### [What you have to do]
Look through the entries below, please, and copy every line with the word "center".

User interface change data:
Start of Block
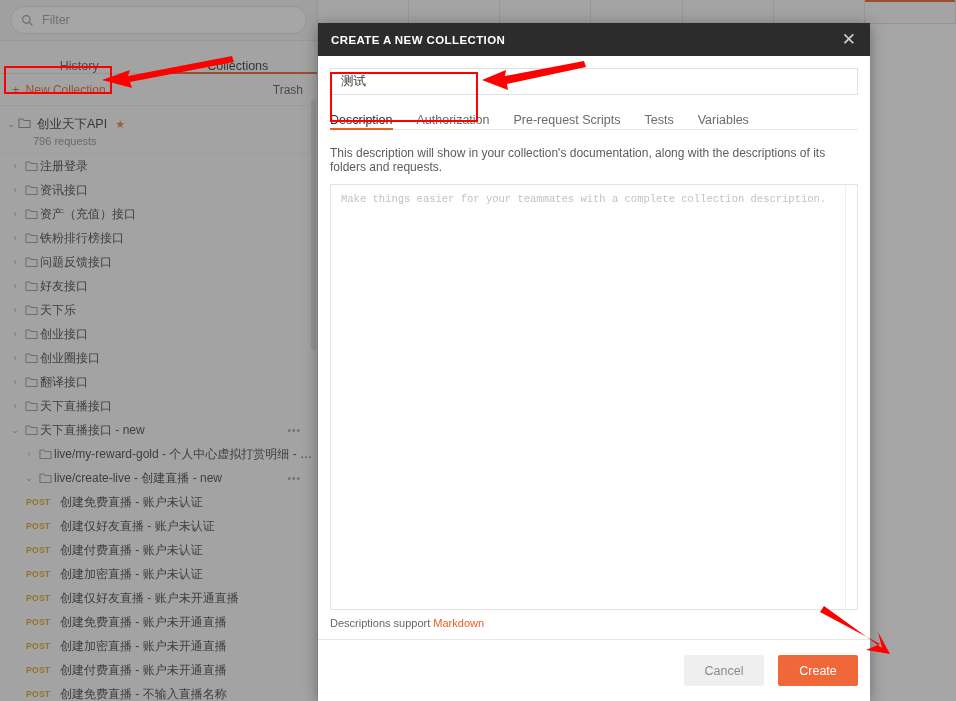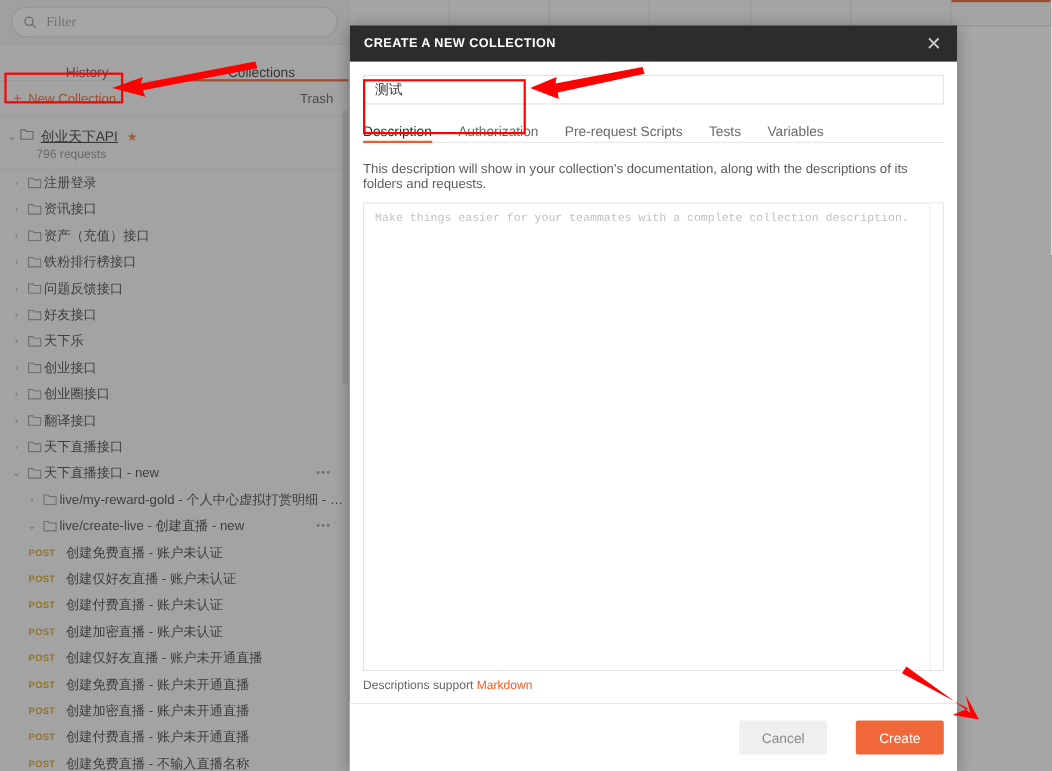--- a/index.html
+++ b/index.html
@@ -22,7 +22,7 @@
   }
   .filter-pill {
     flex: 1; height: 28px; background: #ffffff; border: 1px solid #e0e0e0;
-    border-radius: 14px; display: flex; align-items: center; padding: 0 10px; font-family: Liberation Serif, serif;
+    border-radius: 14px; display: flex; align-items: center; padding: 0 10px;
   }
   .filter-pill svg { width: 13px; height: 13px; flex: none; }
   .filter-ph { font-size: 12.5px; color: #9a9a9a; margin-left: 8px; }

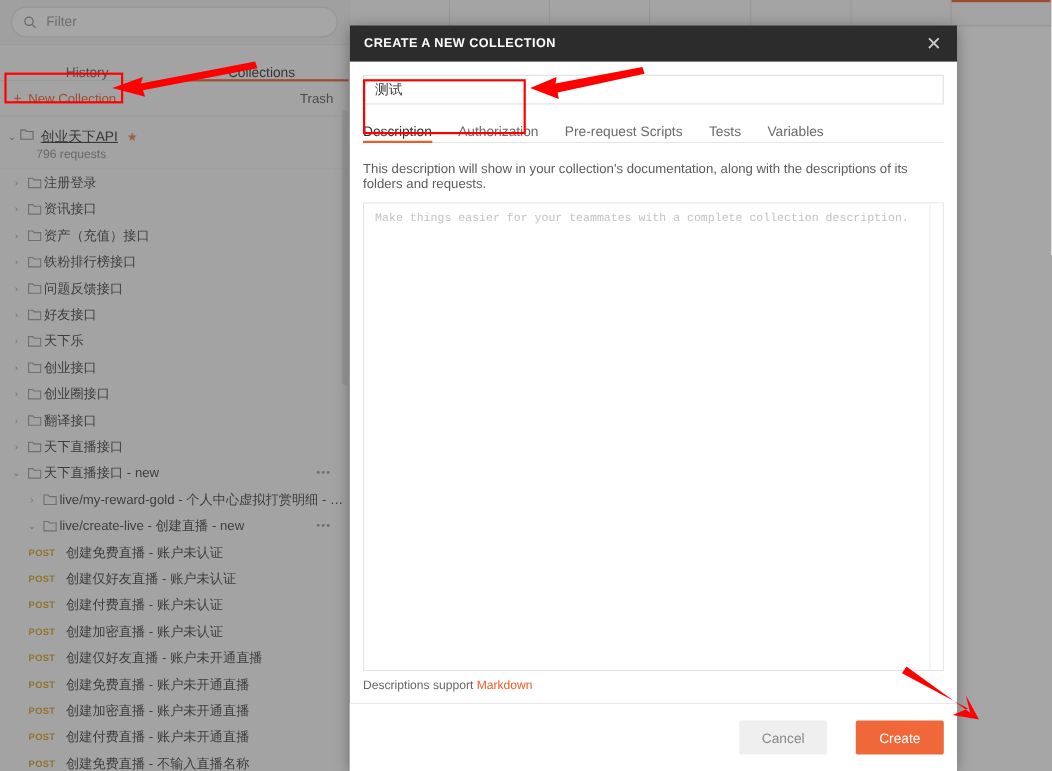--- a/index.html
+++ b/index.html
@@ -52,7 +52,7 @@
 
   .coll-root { padding: 9px 0 6px 0; border-bottom: 1px solid #efefef; }
   .coll-root-line { display: flex; align-items: center; padding-left: 4px; }
-  .coll-title { font-size: 12.5px; color: #333; margin-left: 6px; text-decoration: underline; }
+  .coll-title { font-size: 12.5px; color: #333; margin-left: 6px; }
   .star { color: #ef7f42; font-size: 11px; margin-left: 8px; }
   .coll-sub { font-size: 11px; color: #8c8c8c; padding-left: 33px; margin-top: 2px; }
 

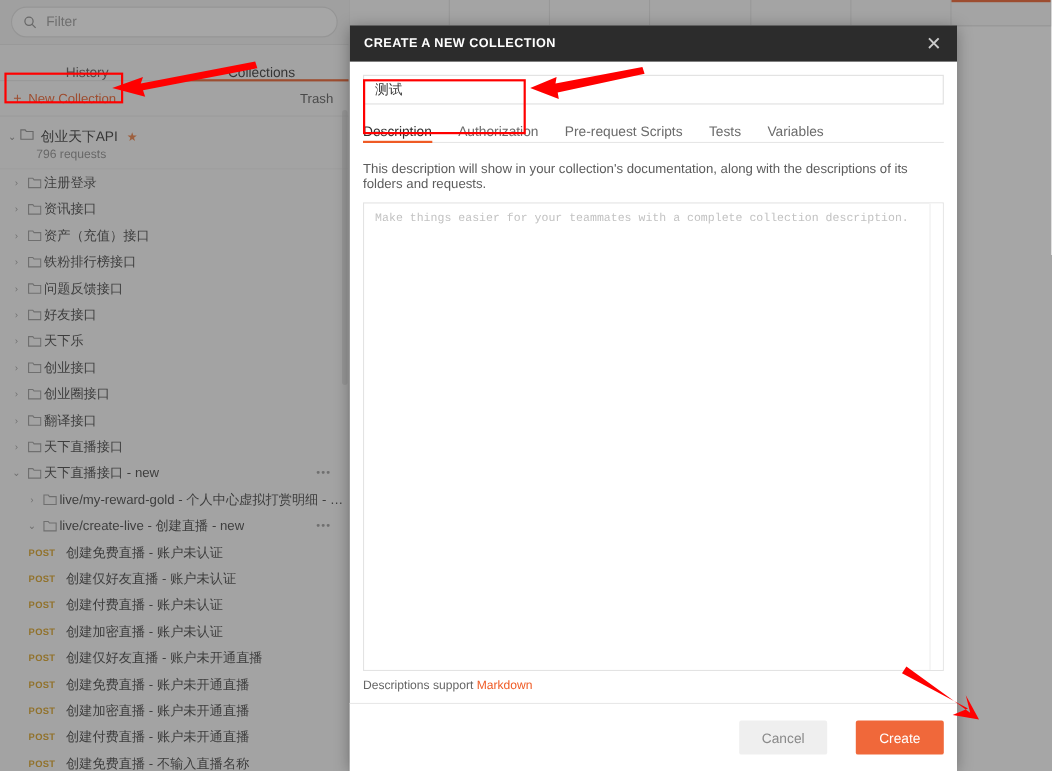--- a/index.html
+++ b/index.html
@@ -146,7 +146,7 @@
   .modal-foot {
     height: 62px; border-top: 1px solid #e8e8e8; background: #fff;
     display: flex; align-items: center; justify-content: flex-end;
-    padding: 0 12px; gap: 26px; flex: none;
+    padding: 0 12px; gap: 14px; flex: none;
   }
   .btn { height: 31px; min-width: 80px; border: none; border-radius: 2px;
          font-size: 12.5px; cursor: pointer; font-family: "Liberation Sans", sans-serif; }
End of Block
### [Task response]
-    border-radius: 14px; display: flex; align-items: center; padding: 0 10px; font-family: Liberation Serif, serif;
+    border-radius: 14px; display: flex; align-items: center; padding: 0 10px;
   .coll-root-line { display: flex; align-items: center; padding-left: 4px; }
     display: flex; align-items: center; justify-content: flex-end;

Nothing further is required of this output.